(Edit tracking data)
* * * * *

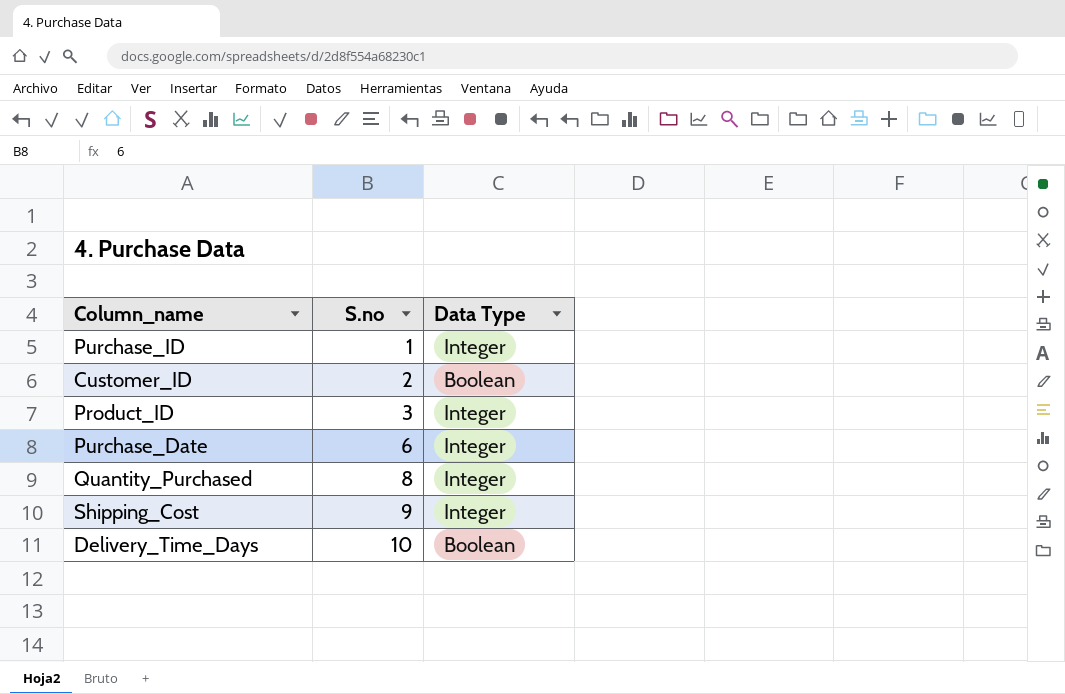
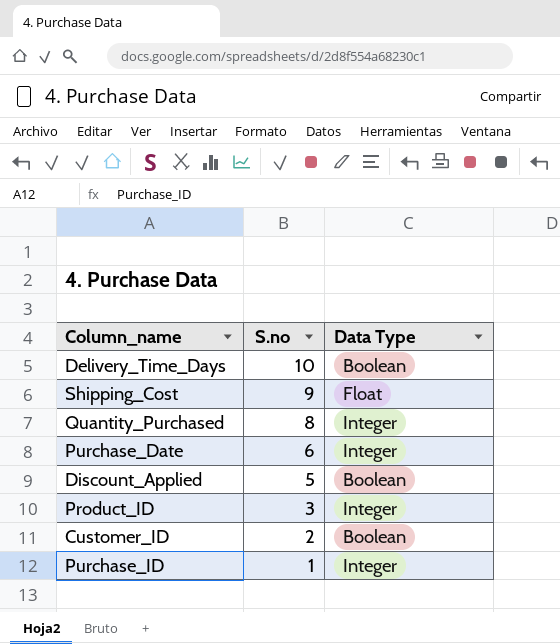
row order: S.no ascending -> S.no descending
Shipping_Cost | Data Type: Integer -> Float
row Discount_Applied: none -> 5 | Boolean

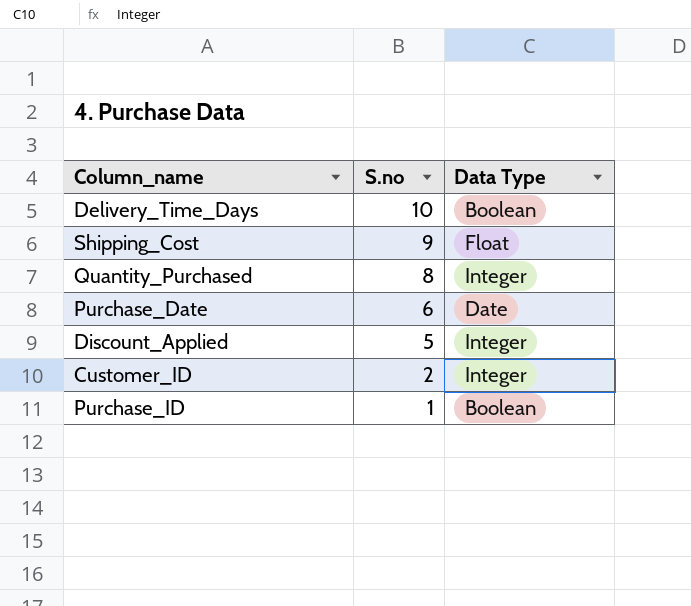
row Product_ID: 3 | Integer -> none
Purchase_Date | Data Type: Integer -> Date
Discount_Applied | Data Type: Boolean -> Integer
Customer_ID | Data Type: Boolean -> Integer
Purchase_ID | Data Type: Integer -> Boolean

* * * * *

- **Try it**
Copy all of the data word for word, and keep the pictures out of it.

- **Exercise answer**
row order: S.no ascending -> S.no descending
Shipping_Cost | Data Type: Integer -> Float
row Discount_Applied: none -> 5 | Boolean

row Product_ID: 3 | Integer -> none
Purchase_Date | Data Type: Integer -> Date
Discount_Applied | Data Type: Boolean -> Integer
Customer_ID | Data Type: Boolean -> Integer
Purchase_ID | Data Type: Integer -> Boolean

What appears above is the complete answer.